Once she’d supplied Mr. Nobashi with his early-afternoon sugar and caffeine, Louise went back to figuring inventories and sales trends. It wasn’t what you’d call exciting. Well, if she wanted excitement, all she had to do was wait till Junior came out. He’d take care of that for her. Oh, wouldn’t he just!
III
The door to Marshall Ferguson’s room had a strip of yellow police tape running diagonally across it. CRIME SCENE-DO NOT CROSS was printed on it in big black block letters. Like any newly returned college graduate living in a house with his father and his father’s new wife, he was sensitive about his privacy.
Unlike some, he realized they were sensitive about theirs, too. And they didn’t pry. He could even smoke dope in there if he didn’t make it too obvious he was getting wasted. For somebody whose dad was a cop, that was a small, or maybe not such a small, miracle.
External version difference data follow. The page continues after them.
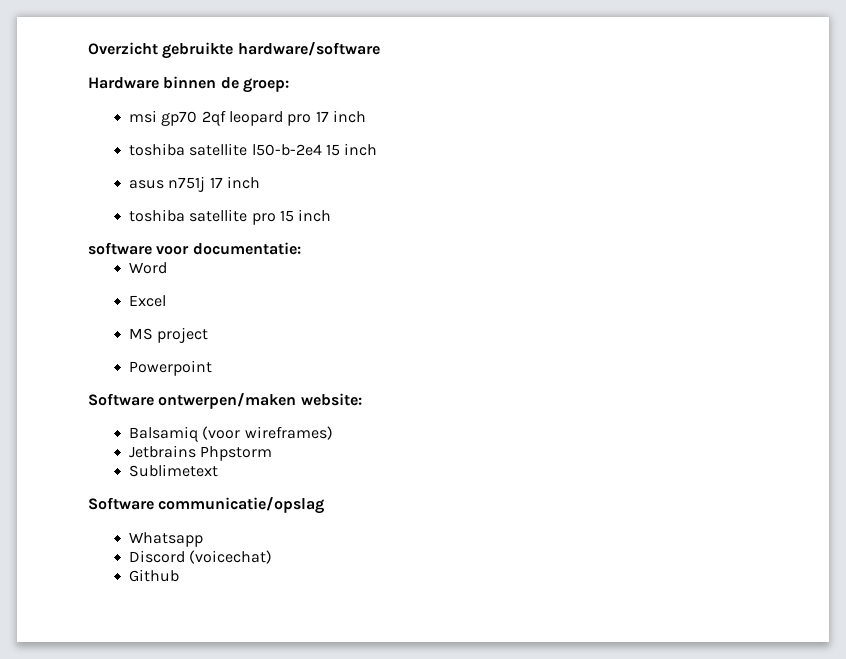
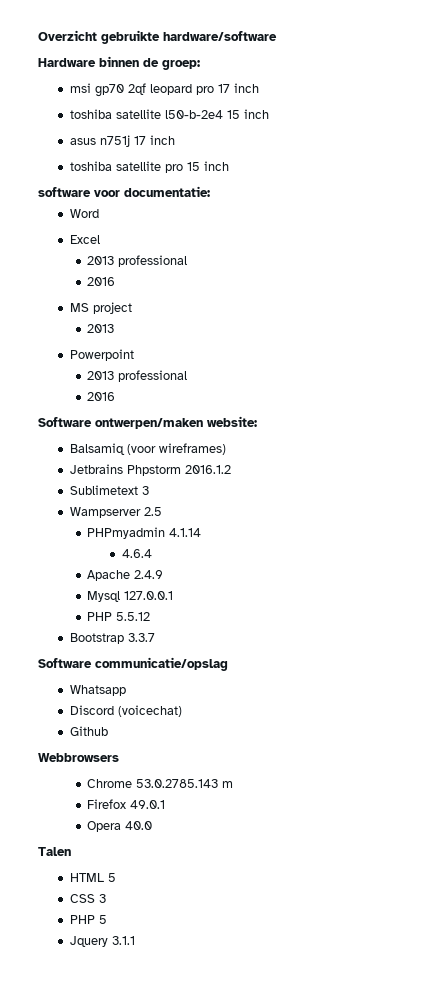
  Excel
+ 2013 professional
+ 2016
  MS project
+ 2013
  Powerpoint
+ 2013 professional
+ 2016
- Jetbrains Phpstorm
+ Jetbrains Phpstorm 2016.1.2
- Sublimetext
+ Sublimetext 3
+ Wampserver 2.5
+ PHPmyadmin 4.1.14
+ 4.6.4
+ Apache 2.4.9
+ Mysql 127.0.0.1
+ PHP 5.5.12
+ Bootstrap 3.3.7
+ Webbrowsers
+ Chrome 53.0.2785.143 m
+ Firefox 49.0.1
+ Opera 40.0
+ Talen
+ HTML 5
+ CSS 3
+ PHP 5
+ Jquery 3.1.1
About the only thing his father required of him was that he sit in front of his computer for a couple of hours every day, working on whatever he was working on. “Look,” Colin Ferguson said, “I know turning into a writer doesn’t happen overnight. But it doesn’t happen if you don’t work at it, either. So you’ll work.”
Marshall resented that, but not as much as he might have. He was old enough to have got past the teenage thing of being sure anything his old man said was bullshit just because his old man said it. But he did bristle when his dad suggested-no, ordained was the better word-that he pay a third of whatever he made as rent.